Aprobé la Química por los pelos. Nunca pasé del seis o el cinco y medio, me hacía un lío con los átomos y las moléculas y cuando aparecían las valencias pensaba en naranjas o en la paella no en electrones. Lo saqué como pude repitiendo como un papagayo la tabla periódica de elementos donde siempre me llamaron la atención los gases nobles, por lo aristocrático, y sobre todo las tierras raras. Su rareza la imaginaba yo entonces con formas y colores fantasmagóricos, de aspecto inquietante. Nunca supuse que los metales que esas tierras encierran alcanzaran tanto valor e importancia estratégica que los poderosos del mundo estuvieran dispuestos a todo con tal de conseguirlas. A diferencia de la fiebre del oro que llevó a decenas de miles de migrantes a California a mediados del siglo XIX la fiebre de las tierras raras no mueve personas sino intereses políticos.
El nuevo emperador de la Casa Blanca, además de atribuirse la capacidad de negociar una suerte de rendición de Ucrania al sátrapa ruso, pretende pasarle la factura a Zelenski por la ayuda militar norteamericana prestada en la guerra reclamando la explotación de las tierras raras de las que el subsuelo ucraniano es especialmente rico. Se da la circunstancia de que esos metales son indispensables para fabricar imanes que convierten la energía en movimiento, componentes básicos para la fabricación de teléfonos móviles, coches eléctricos y otros dispositivos electrónicos. Lo son también para el armamento más sofisticado como los misiles balísticos o los radares de última generación. Metales como el lantano, el cerio, el erbio o el itrio, de cuyos nombres los simples mortales no teníamos el menor conocimiento, ahora resulta que le dan vida a nuestros televisores, a la iluminación de las casas o a las turbinas eólicas que nos proporcionan energía limpia.
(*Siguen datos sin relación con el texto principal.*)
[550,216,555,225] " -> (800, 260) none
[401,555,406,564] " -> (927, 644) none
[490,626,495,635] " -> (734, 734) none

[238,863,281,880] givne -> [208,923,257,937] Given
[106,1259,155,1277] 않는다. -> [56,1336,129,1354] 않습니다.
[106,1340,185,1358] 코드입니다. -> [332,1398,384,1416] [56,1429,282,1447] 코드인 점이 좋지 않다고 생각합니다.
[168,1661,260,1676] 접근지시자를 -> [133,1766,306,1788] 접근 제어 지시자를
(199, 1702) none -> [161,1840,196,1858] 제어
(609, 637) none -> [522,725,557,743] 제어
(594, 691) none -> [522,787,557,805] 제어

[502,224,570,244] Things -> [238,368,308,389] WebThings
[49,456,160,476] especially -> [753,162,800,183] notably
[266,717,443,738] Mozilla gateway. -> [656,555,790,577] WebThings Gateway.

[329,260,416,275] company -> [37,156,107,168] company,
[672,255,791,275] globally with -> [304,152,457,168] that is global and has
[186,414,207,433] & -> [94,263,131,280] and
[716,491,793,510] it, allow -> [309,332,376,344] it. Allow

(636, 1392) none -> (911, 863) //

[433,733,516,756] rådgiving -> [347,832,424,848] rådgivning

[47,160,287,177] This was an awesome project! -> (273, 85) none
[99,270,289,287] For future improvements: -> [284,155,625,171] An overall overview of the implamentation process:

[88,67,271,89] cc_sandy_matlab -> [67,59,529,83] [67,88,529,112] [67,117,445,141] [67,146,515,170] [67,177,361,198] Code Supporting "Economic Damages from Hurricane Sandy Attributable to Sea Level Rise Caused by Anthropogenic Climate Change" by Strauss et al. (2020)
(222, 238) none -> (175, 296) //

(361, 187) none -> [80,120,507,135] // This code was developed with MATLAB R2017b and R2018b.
En el caso de Ucrania además de las tierras raras posee importantes yacimientos de una veintena de minerales considerados críticos para la industria y la construcción que Donald Trump también pretende quedarse. Un interés económico descarado pero no lo es menor el interés estratégico porque, a nivel mundial, es China quien lidera con diferencia la relación de países con mayores reservas de tierras raras. Vietnam, Brasil y Rusia le siguen en esa lista, países que no están precisamente en el área de influencia de los Estados Unidos.
Aunque España no tiene una posición relevante en ese ranking sí posee en Andalucía yacimientos importantes de minerales como el litio o el cobalto, muy demandados para la fabricación de baterías eléctricas. En Castilla y León y Galicia hay zonas que guardan el 10% de las reservas mundiales de tungsteno, el wolframio por el que ya compitieron los nazis y los aliados durante la Segunda Guerra Mundial. Es un mineral que ahora se usa para las turbinas de los reactores o las herramientas de corte. En Castilla-La Mancha una empresa minera descubrió hace 10 años un yacimiento importante de tierras raras pero, tras el rechazo de los vecinos y no superar los criterios medioambientales, la Junta castellanomanchega impidió su explotación.
Tal rechazo no es una excepción en el mundo, la actividad minera de tierras raras se asocia a graves daños medioambientales por el uso que exige de componentes químicos muy agresivos y el consumo intensivo de agua. Son además trabajos muy penosos que en algunos lugares del planeta se realizan casi en régimen de esclavitud. Detrás de los grandes avances tecnológicos a los que asistimos hay un complejo y oscuro mundo de intereses geopolíticos y económicos. Y ni la ética ni el medioambiente pesan en sus planes.